In my experience it is not usually the writing that is domestic - more the response, a way of reading that is all too often a conditioned response, one that cannot see the sweeping universal in the minutiae of experience.
In other literary news, a hometown blogger is hitting the road with a book tour. Mark your calendars now!
This sign gave us pause when we were in Southern Indiana last weekend.
How would this kind of seminar work? Does the student learn how to make prophecies? One's mind boggles at the syllabus ("Day One: How to Scare the Pants Off People"). Or is it a Great Books kind of thing ("Day One: Nostradomus Deconstructed")? Is there some sort of certification involved?
On the other hand, it could be just a seminar about this guy's prophecies, with no chance to make your own, which doesn't seem like much fun unless he were able to make customized predictions, like whether it's time to rotate the tires or who's going to win the NCAA.

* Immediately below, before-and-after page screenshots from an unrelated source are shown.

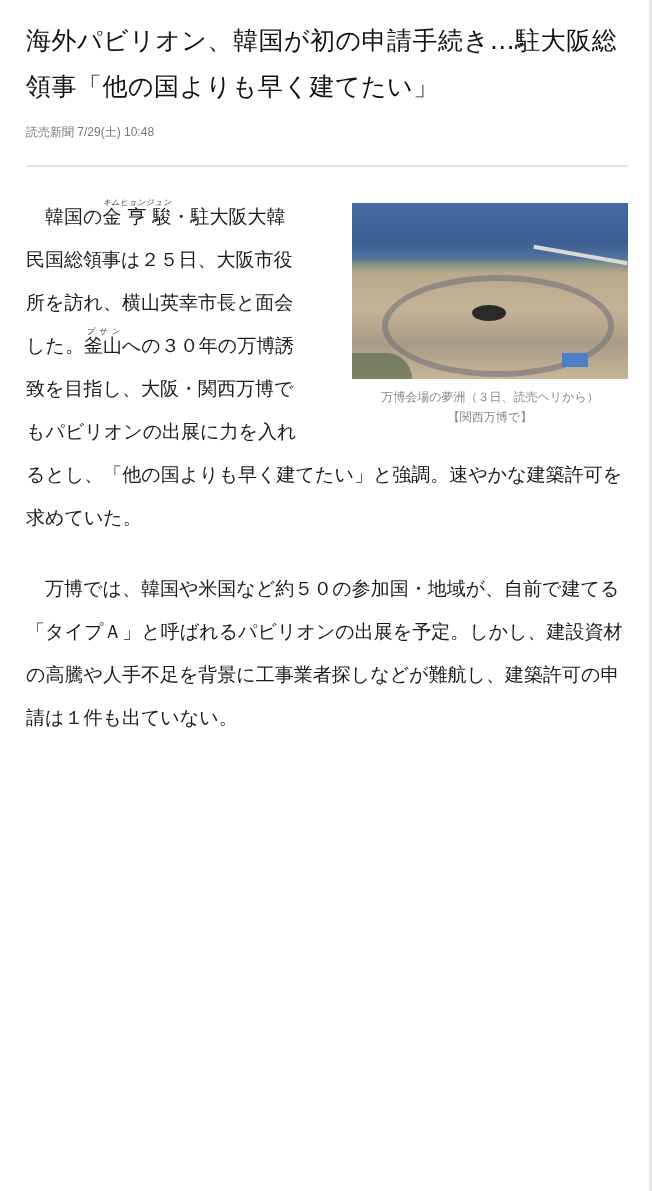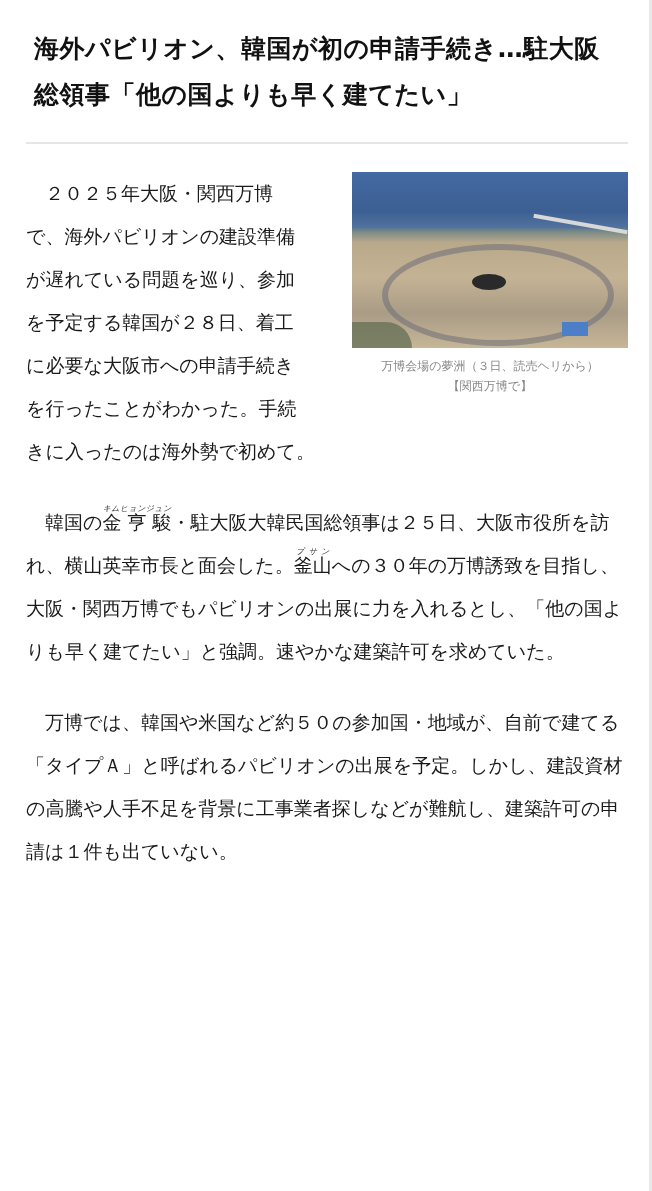"海外パビリオン、韓国が初の申請手続き…駐大阪総領事「他の国よりも早く建てたい」" .title { font-weight: bold -> normal; margin: 8px -> 0 }
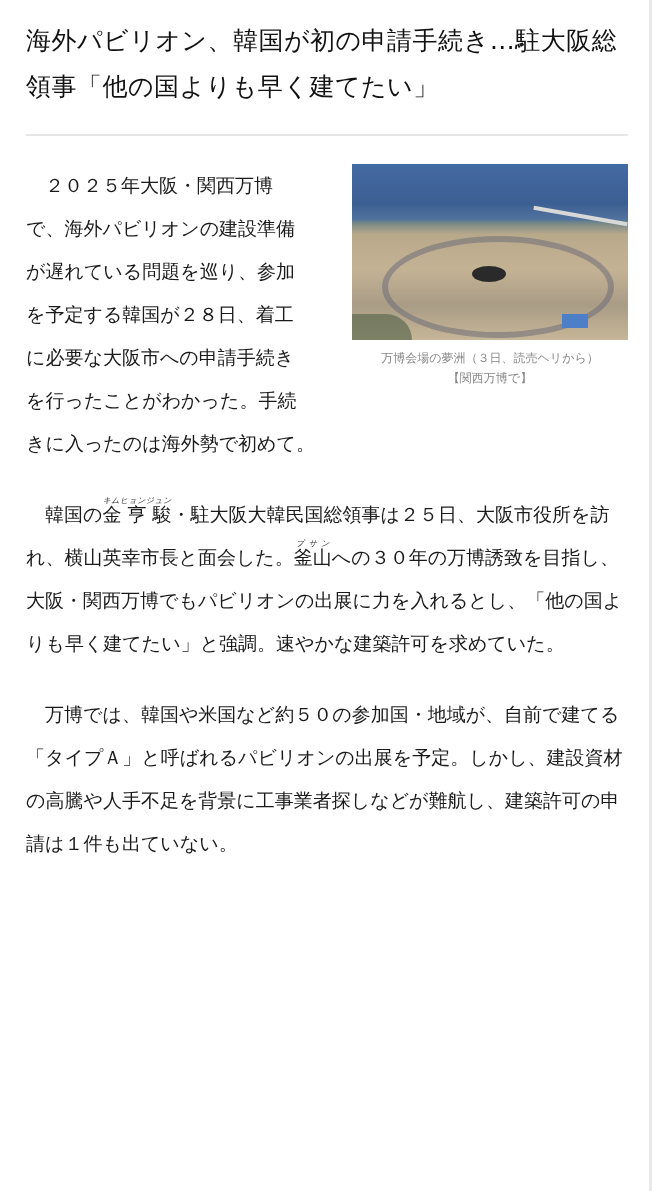"読売新聞 7/29(土) 10:48" div.meta { html: none -> <div> <span>読売新聞</span> <span>7/29(土) 10:48</span> </div> }
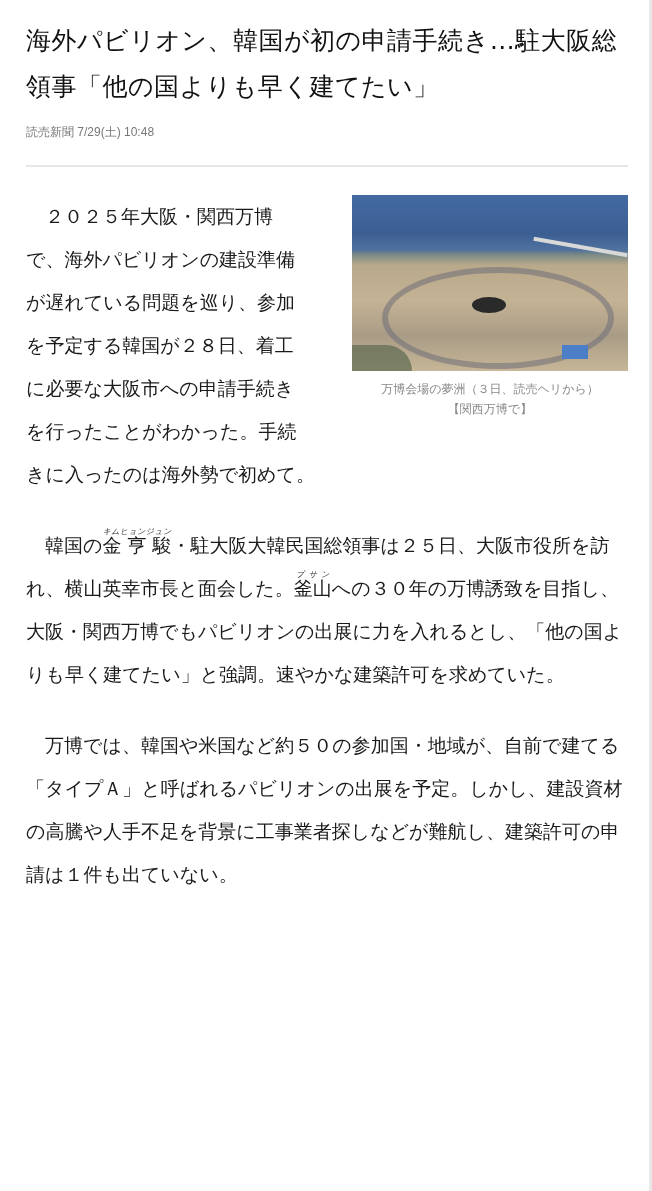"２０２５年大阪・関西万博で、海外パビリオンの建設準備が遅れている問題を巡り、参加" p { html: <p>２０２５年大阪・関西万博で、海外パビリオンの建設準備が遅れている問題を巡り、参加を予定する韓国が２８日、着工に必要な大阪市への申請手続きを行ったことがわかった。手続きに入ったのは海外勢で初めて。</p> -> none }
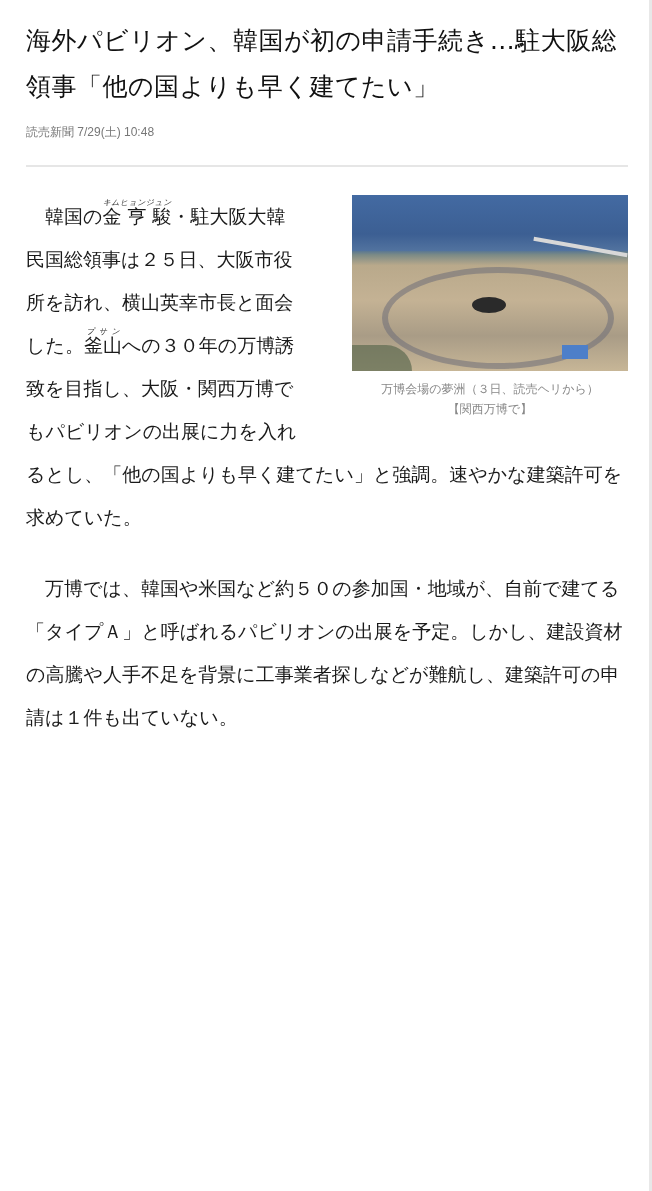"万博会場の夢洲（３日、読売ヘリから）" .figure { margin: 0 0 6px 22px -> 8px 0 6px 22px }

There's no mention of how many people can attend this thing. Perhaps they have a screening procedure. I think it would be rather difficult if everyone became a prophet. Indeed, about one per workplace would be all we could stand. ("I predict that it's time to call maintenance for the copier!") Although it could be an effective management tactic ("If I don't have that report by Friday, you're going to be smited!"). Still, "prophet" wouldn't look half bad on a business card (and while I'm at it, let's bring back the use of nautical titles. Who wants to be "first mate"?)
So many questions, so few answers.
At a certain trendy restaurant last week, some shrimp heads joined us. At first it seemed like they might need booster chairs, but things worked out fine with a plate.
More from the beach: great seabirds.
Flying Birds. Excellent Birds. Watch them fly. There they go.
*Also, some sand. And a sunburn.
Sometimes I think McSweeney's print version has a lot to answer for, design wise--like their lovable but quirky type treatments. Not that those designs aren't a marvel, but sometimes their influence* can have baffling results. In my local bookstore recently I caught sight of a book with a McSweeney's-esque spine and the curious yet eye-catching words:
A Life in Ham
Did I pick that book up? Of course, because a life in ham is the kind of life I want to read about.
Alas, on closer inspection the quirky type proved to read: A Life in Ham Radio, which is an entirely different thing. And not nearly as fun, if you ask me.
*Direct or indirect; I have no idea if "the McSweeney's look" was any influence on this particular book jacket or not.